Hampir jam enam pagi. Tanpa mandi atau sekedar cuci muka, Zorta bergegas pulang. Tentu saja mengantar teman kencannya pulang ke tempat kos lebih dulu. Kurang dari setengah jam, Zorta sudah memasuki ruas jalan menuju rumahnya.

Kertas minyak kuning melambai-lambai menyambut Zorta. Kendaraan parkir memanjang di kiri kanan jalan. Zorta memantau situasi dari dalam mobilnya. Halaman rumah Pak Yongka penuh pelayat. Semasa hidup, almarhum cukup disegani. Beberapa tetangga hilir mudik. Memasang tarup, menyusun kursi, dan mengatur kendaraan. Banyak juga wajah-wajah asing seliweran. Zorta menduga, barangkali mereka bekas murid almarhum. Sebagai pensiunan guru, tentu banyak anak didiknya yang sukses. Mendapat kabar Pak Yongka mangkat, mereka berdatangan memberi penghormatan terakhir.

Semula Zorta enggan melayat. Ia malu. Tetangga sebelah rumah kok datang belakangan. Tapi karena terus didesak Verna, akhirnya Zorta berangkat juga. Langkahnya terasa berat.

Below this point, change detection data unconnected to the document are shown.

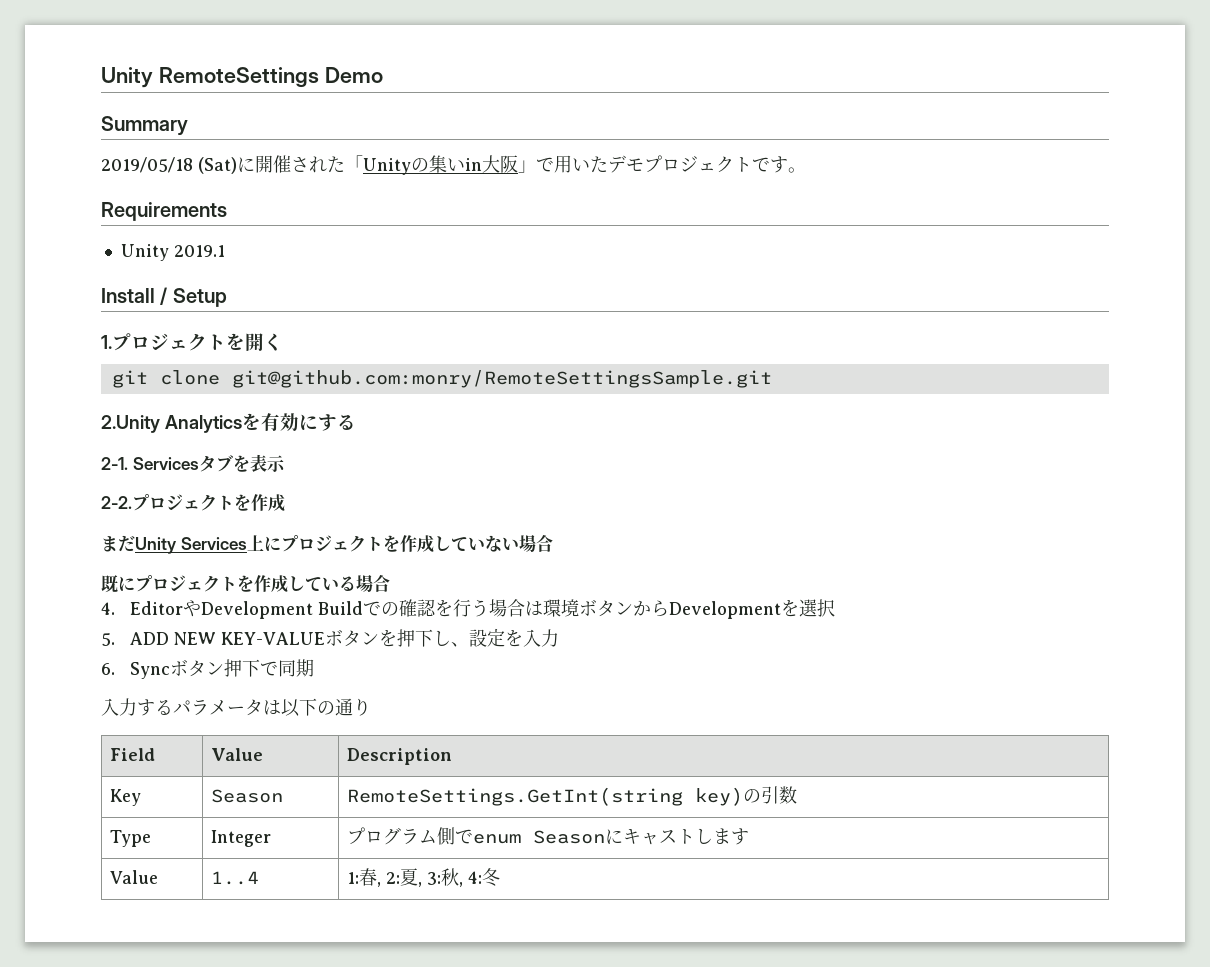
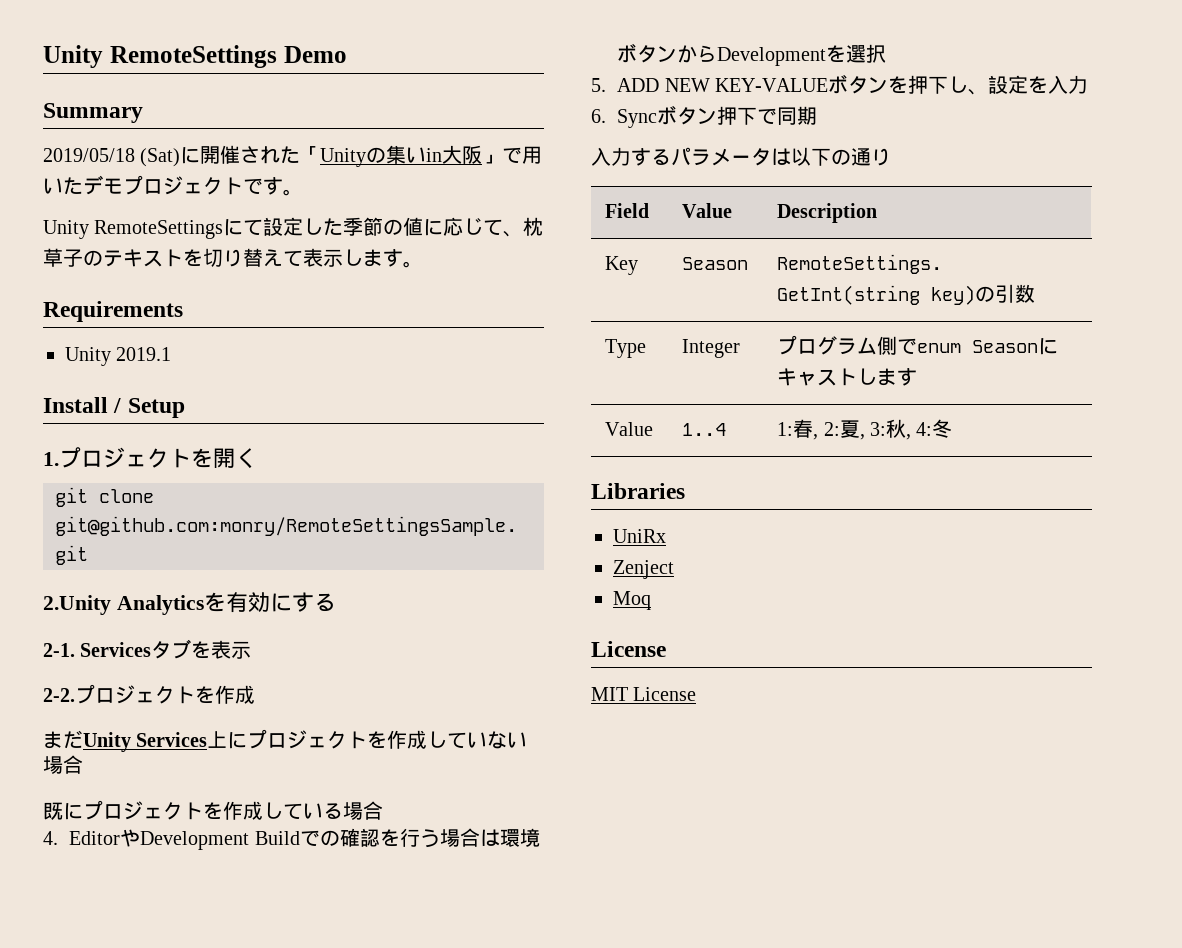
+ Unity RemoteSettingsにて設定した季節の値に応じて、枕草子のテキストを切り替えて表示します。
+ Libraries
+ UniRx
+ Zenject
+ Moq
+ License
+ MIT License

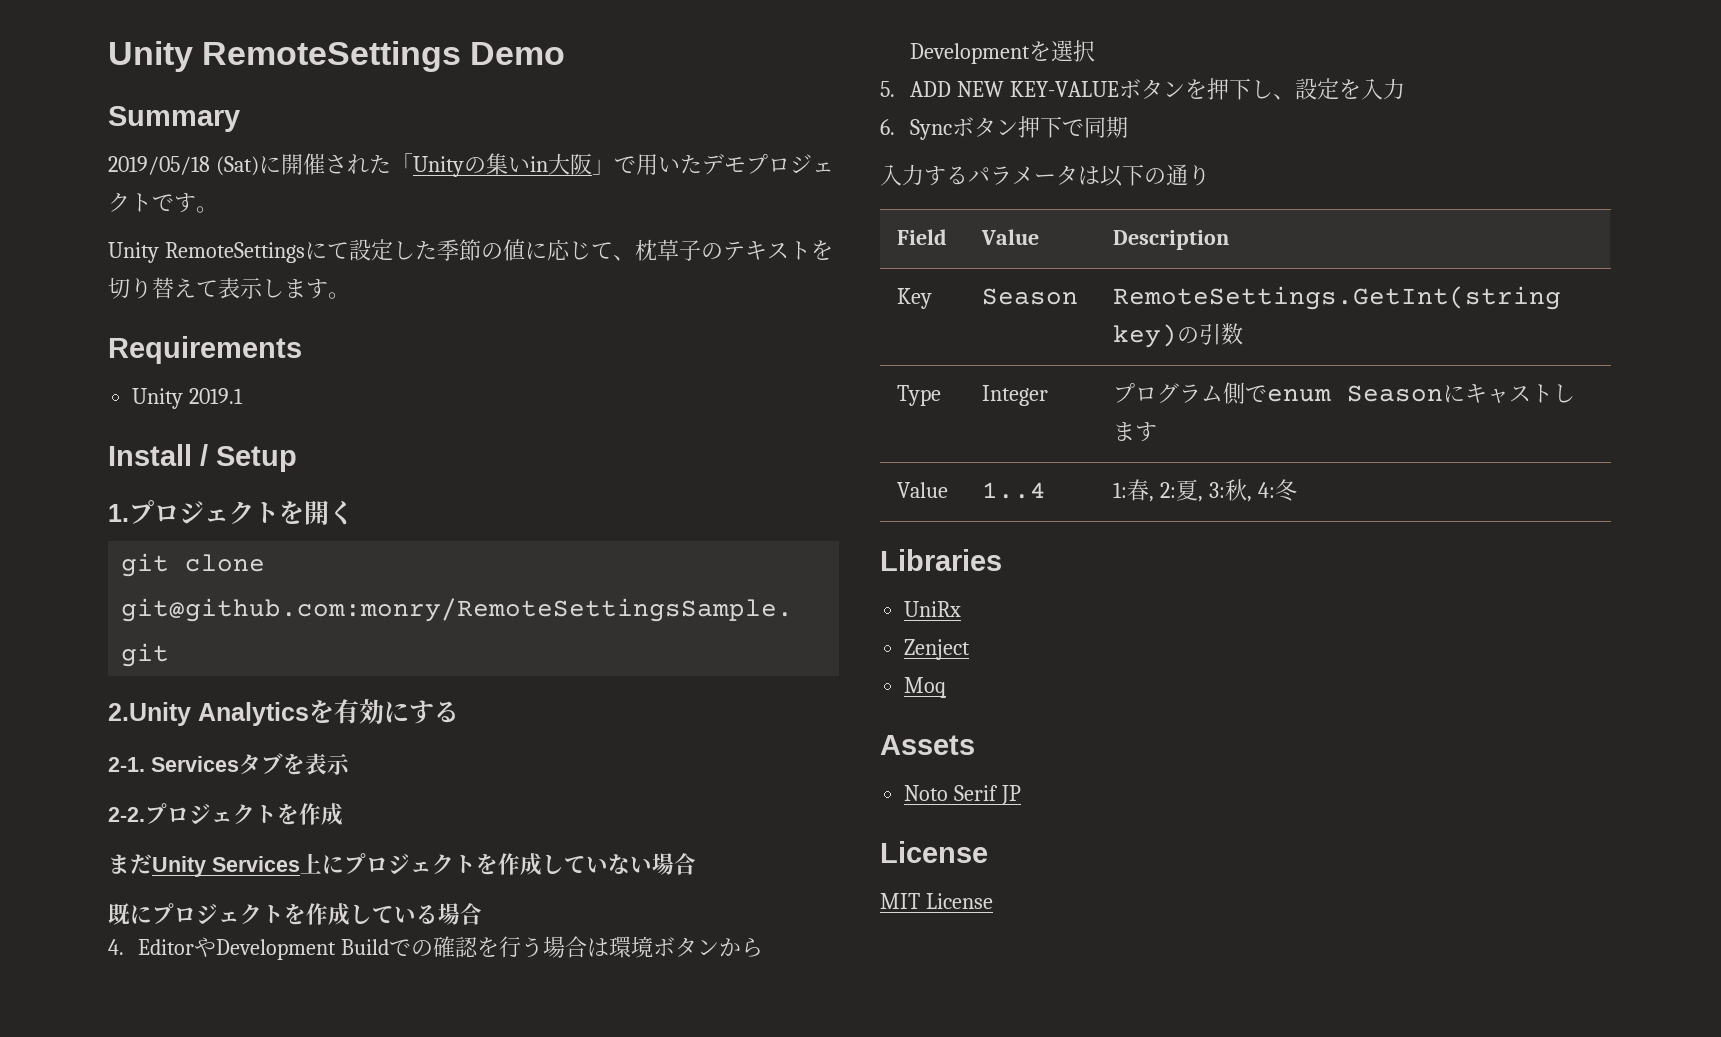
+ Assets
+ Noto Serif JP

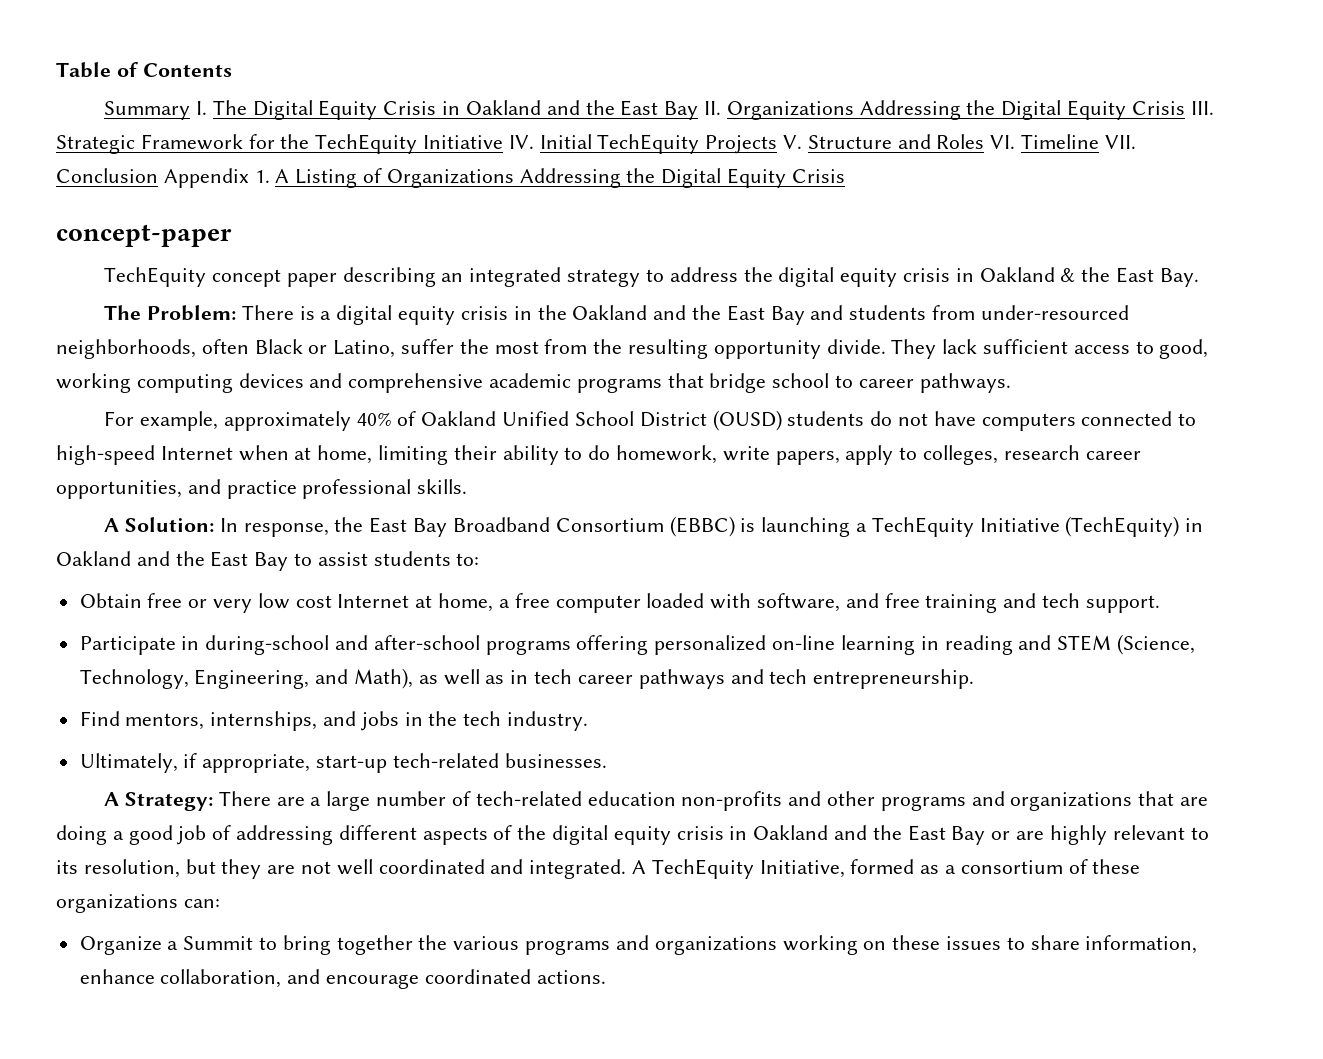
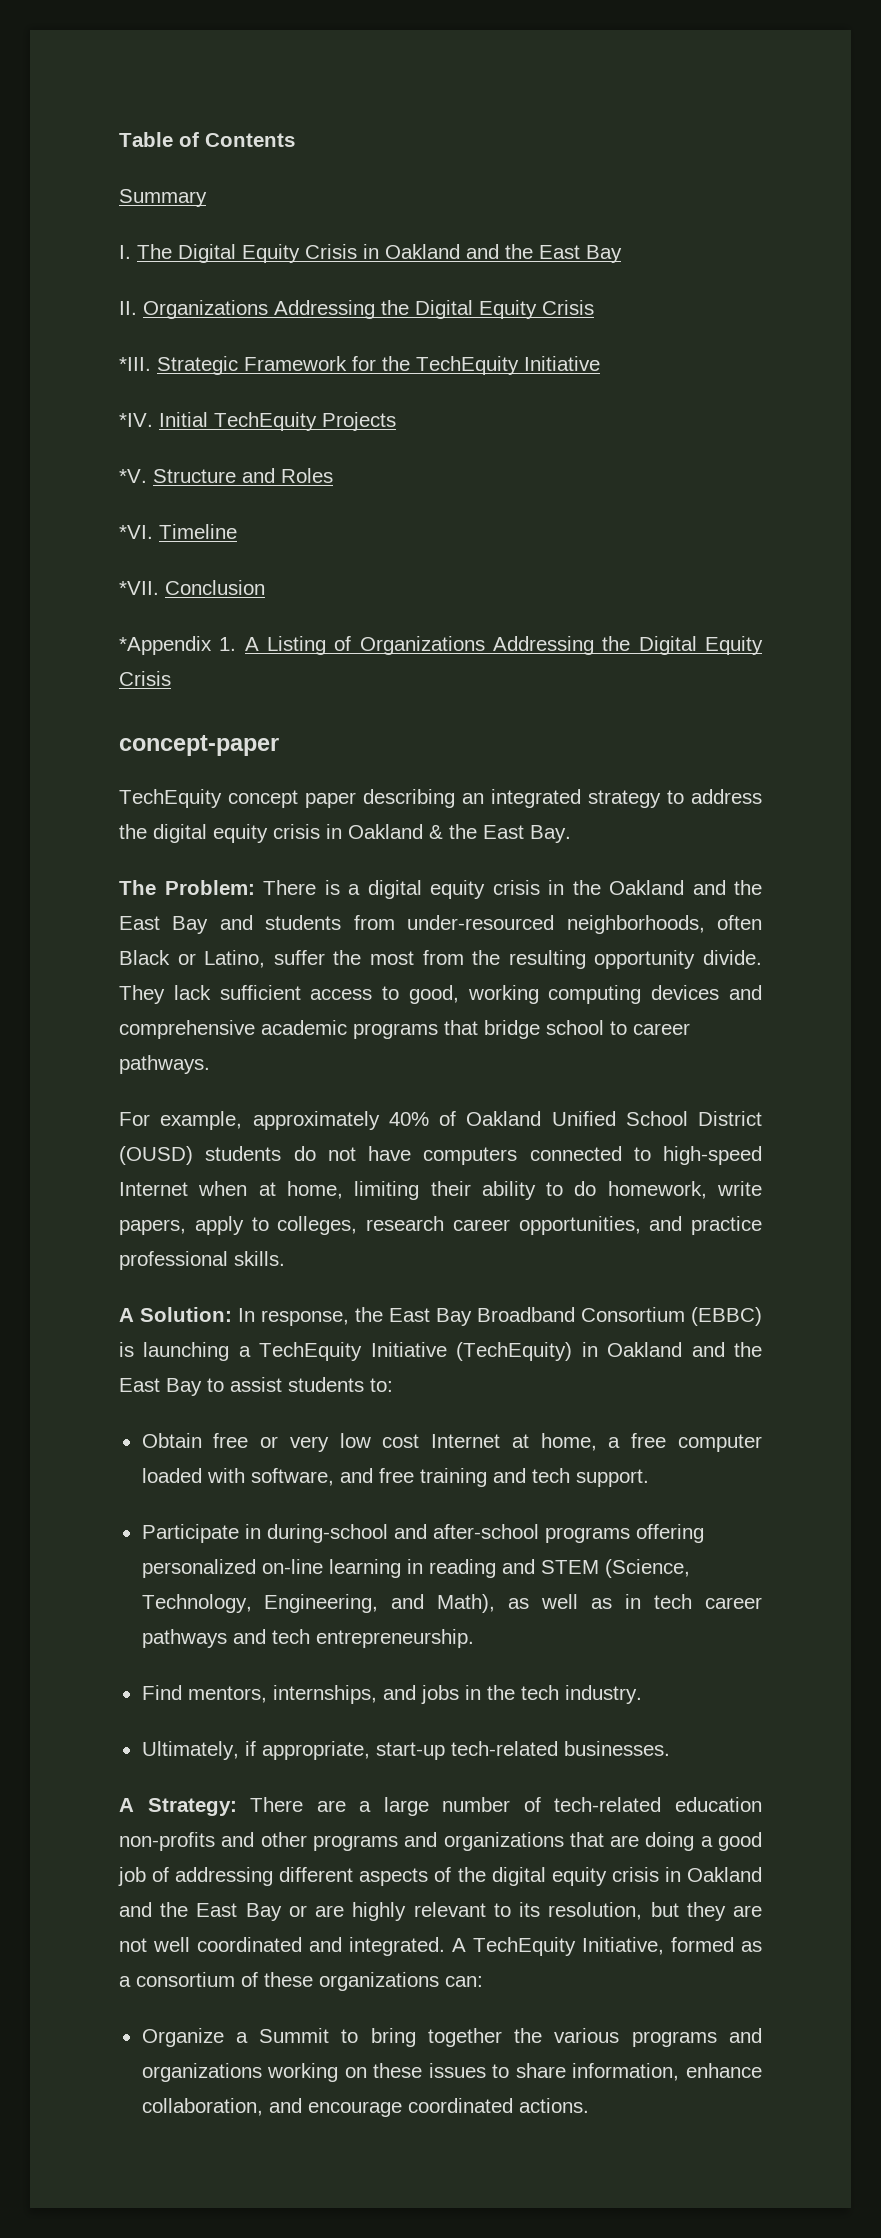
- Summary I. The Digital Equity Crisis in Oakland and the East Bay II. Organizations Addressing the Digital Equity Crisis III. Strategic Framework for the TechEquity Initiative IV. Initial TechEquity Projects V. Structure and Roles VI. Timeline VII. Conclusion Appendix 1. A Listing of Organizations Addressing the Digital Equity Crisis
+ Summary
+ I. The Digital Equity Crisis in Oakland and the East Bay
+ II. Organizations Addressing the Digital Equity Crisis
+ *III. Strategic Framework for the TechEquity Initiative
+ *IV. Initial TechEquity Projects
+ *V. Structure and Roles
+ *VI. Timeline
+ *VII. Conclusion
+ *Appendix 1. A Listing of Organizations Addressing the Digital Equity Crisis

Malamnya, dengan alasan meriang, Zorta malas tahlilan. Untuk menghindari gerutuan Verna, Zorta mengutus sopirnya untuk menghadiri acara itu. Lantunan surat Yasin terdengar sayup-sayup. Zorta gelisah. Matanya nanar menatap wanita-wanita bahenol di layar kaca, sementara pikirannya melanglang ke tempat lain.

Suasana pemakaman Pak Yongka siang tadi menggasing di benak Zorta. Diorama perpisahan yang ngelangut. Iring-iringan jenazah menyusuri jalanan yang melepuh. Beberapa lelaki bahu-membahu menimbun jenazah. Meski keringat meleleh dan pakaian belepotan tanah, gerak mereka tetap ritmis saat mengayun pacul dan sekop, mendongkel tanah, lalu melemparnya ke dalam lubang yang menganga. Lambat laun liang itu tertutup gundukan tanah merah. Nisan kayu ditancapkan. Bunga warna-warni ditabur.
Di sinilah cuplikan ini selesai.